转过身的时候,电波女就站在门口,呆呆地看着我。

视线并没有落在我的身上,即便瞳孔印出了我的影子。

她只是单纯地、投来了视线而已。

那个视线穿过了我,也穿过了坟墓。

“你昨晚,去了村里吗。”

“……”

啊啊。

就算对于那样的人,也难以痛下杀手。

不,让生活在和平年代的我去杀人根本就是不可能的事情。

所以我只是把他们全部都绑了起来。

光凭我的力量当然做不到。

试着呼唤了一声后辈君,他就很自然地出现了。

依靠着他的力量,潜入了村人的家中。

做出了那样的行为。

那样的行动都被电波女看到了吗。

这样一来自己也是魔族的身份说不定也会被察觉到。

但是在那之前、如果还是被杀死的结局的话。

至少要问出口。

至少到下次轮回之前,要将那些问题全部问出口才行。

“你——”

“你大概有很多疑惑吧。”

她打断了我的话。

苍白地微笑着。

忍耐着痛苦般、苍白地微笑着。

“我不觉得,老婆婆是魔族。”

“……”

“不、那样的说法太自大了吧。她的确是魔族。”

“是……”

“你知道吗,我的父亲,也是魔族,但是母亲只是普通的人类。我曾经一直,生活在幸福的家庭。”

“可是那样的幸福很快就破碎了。父亲杀死了母亲,不只是母亲,还有全村的人。魔族的军队进攻了进来,父亲作为内应响应了战争。”

“一直对母亲很温柔的父亲,却对着母亲举起了刀刃。”

“为什么——我问过,但是他没有回答过我。”

“母亲直到死前的最后一句话,都是叫我不要憎恨父亲。”

“没办法啊、理所当然会憎恨吧。憎恨将那样的幸福夺走,将那样的安宁夺走的人——”

“可是我是知道的。”

“不过不举起刀刃,父亲就会被视作叛徒。不光是他,连我也会一同被处死。他们只是为了保护我而已、为了保护我,而不得不杀死所爱的人。”

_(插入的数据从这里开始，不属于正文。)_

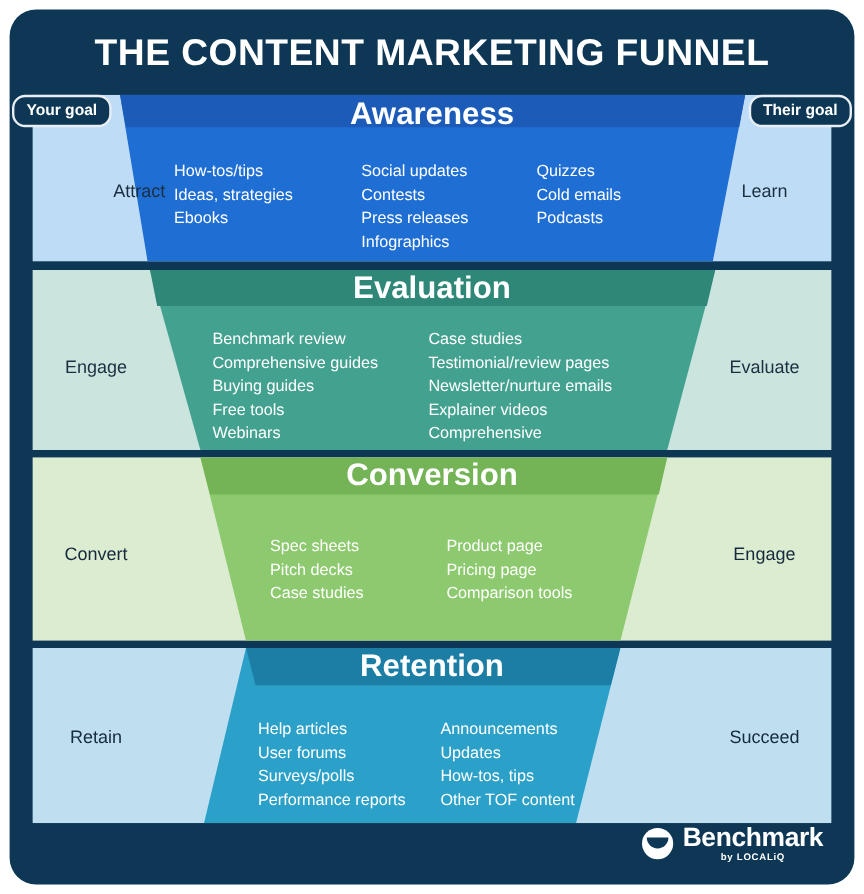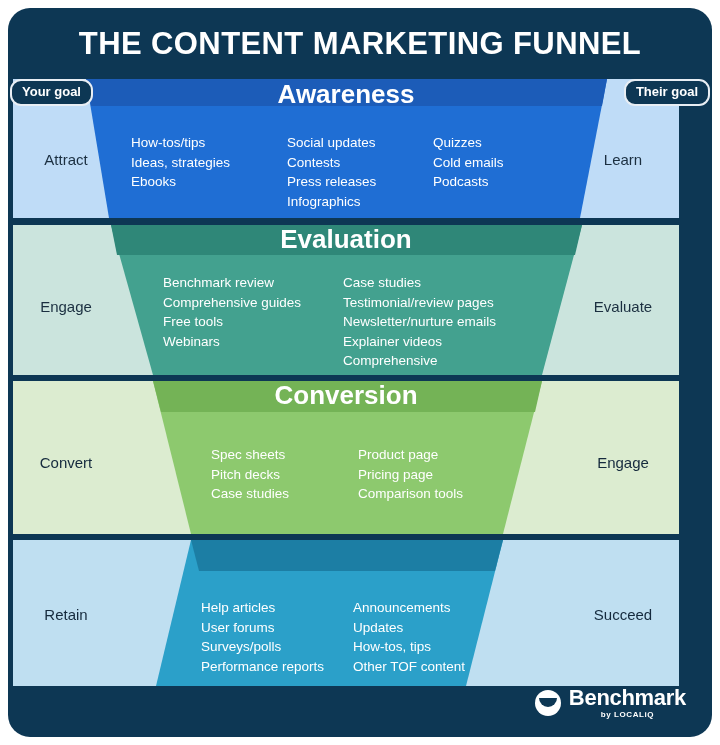--- a/index.html
+++ b/index.html
@@ -43,21 +43,21 @@
     font-size: 31px;
     font-weight: bold;
     letter-spacing: 0.4px;
     line-height: 40px;
     white-space: nowrap;
   }
 
   
   .bands {
     position: absolute;
-    left: 5px;   
+    left: 19px;   
     top: 71px;
     width: 666px;
     height: 607px;
   }
 
   .band {
     position: absolute;
     left: 0;
     width: 666px;
     overflow: hidden;
@@ -185,21 +185,21 @@
 
     <div class="bands">
 
       <div class="band" style="top:0px; height:139px;">
         <div class="bg" style="background:#bfdcf7;"></div>
         <svg width="666" height="139" viewBox="0 0 666 139">
           <polygon points="73,0 594,0 567,139 96,139" fill="#1f6ed4"></polygon>
           <polygon points="73,0 594,0 589,27 78,27" fill="#1c5cb8"></polygon>
         </svg>
         <div class="band-title" style="top:-2px;">Awareness</div>
-        <div class="side-label side-left light" style="top:72px;">Attract</div>
+        <div class="side-label side-left light" style="top:72px;padding-left:36px;">Attract</div>
         <div class="side-label side-right light" style="top:72px;">Learn</div>
         <div class="cols" style="left:118px; top:54px; gap:0;">
           <div class="col" style="width:156px;">
             <span class="li">How-tos/tips</span>
             <span class="li">Ideas, strategies</span>
             <span class="li">Ebooks</span>
           </div>
           <div class="col" style="width:146px;">
             <span class="li">Social updates</span>
             <span class="li">Contests</span>
@@ -220,20 +220,21 @@
           <polygon points="98,0 569,0 529,150 140,150" fill="#43a18f"></polygon>
           <polygon points="98,0 569,0 562,30 104,30" fill="#2f8778"></polygon>
         </svg>
         <div class="band-title" style="top:-3px;">Evaluation</div>
         <div class="side-label side-left light" style="top:73px;">Engage</div>
         <div class="side-label side-right light" style="top:73px;">Evaluate</div>
         <div class="cols" style="left:150px; top:48px; gap:0;">
           <div class="col" style="width:180px;">
             <span class="li">Benchmark review</span>
             <span class="li">Comprehensive guides</span>
+            <span class="li">Buying guides</span>
             <span class="li">Free tools</span>
             <span class="li">Webinars</span>
           </div>
           <div class="col" style="width:200px;">
             <span class="li">Case studies</span>
             <span class="li">Testimonial/review pages</span>
             <span class="li">Newsletter/nurture emails</span>
             <span class="li">Explainer videos</span>
             <span class="li">Comprehensive</span>
           </div>
@@ -262,20 +263,21 @@
           </div>
         </div>
       </div>
 
       <div class="band" style="top:461px; height:146px;">
         <div class="bg" style="background:#bfdff1;"></div>
         <svg width="666" height="146" viewBox="0 0 666 146">
           <polygon points="178,0 490,0 453,146 143,146" fill="#2ba0c9"></polygon>
           <polygon points="178,0 490,0 482,31 186,31" fill="#1c7ea4"></polygon>
         </svg>
+        <div class="band-title" style="top:-3px;">Retention</div>
         <div class="side-label side-left" style="top:66px;">Retain</div>
         <div class="side-label side-right" style="top:66px;">Succeed</div>
         <div class="cols" style="left:188px; top:58px; gap:0;">
           <div class="col" style="width:152px;">
             <span class="li">Help articles</span>
             <span class="li">User forums</span>
             <span class="li">Surveys/polls</span>
             <span class="li">Performance reports</span>
           </div>
           <div class="col" style="width:150px;">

“知道那样的事情的时候,是潜入魔族的阵营——那时我一直为了、报仇而努力着。为了向杀死母亲,抛下我的父亲报仇而努力着。可是进去之后才知道,父亲早就死了。在那一次侵略之后,父亲就请愿退出军队。再之后,他们也只是在家中发现了不知道死去多久的父亲的尸体。”

“是自杀。用杀死了母亲的刀刃,刺穿了自己的胸口。”

“失去了赖以为生的目标、我只是如同空无的躯壳般游走着。后来去了不少地方,也讨伐过不少魔族。因为我也是魔族的混血,拥有使用魔法的力量,和孱弱的人类不同,我能够和他们抗衡。察觉到那一点的时候,他们会大喊、勇者来了。”

“所以我决定了,要成为勇者才行。只要打倒魔王的话,结束战争的话,一切又会恢复原样吧。”

“即便失去的东西早已经失去了,焚毁的东西不能够再复原了。呐、但是啊,那一定是比,现在幸福的时代吧?呐……”

抬起头的时候。

连那份苍白的微笑都没能够维持。

她痛哭着。

蜷缩着身体,怀抱着双膝,望着我痛哭着。

何为正确。

何为错误。

不管是现实世界,还是这样总是超脱我的理解,过于sf的穿越世界。

大概事情本身并没有什么对错。

硬要去追究对错、不过是小孩子的行为。

可是我们都是小孩子。

不得不长大成人的小孩子而已。

如果、如果。

这里的电波女,能够生活在我那边的世界。

有着温暖的家庭,有着和平的日常。

她会露出、发自内心的笑容吗。

可是啊、那边的电波女是个笨蛋。

她可是一心想要成为魔王的人哦。

叹了口气。

“后辈君。”

这样叫了一声。

旁边的空气扭曲着,幻化出了后辈君的人形。

“所以说啊、魔王大人,为什么要叫我后辈君啊。”

电波女楞了一下。

我对着她伸出了手。

“我也有话对你说。”

“我就是魔王。”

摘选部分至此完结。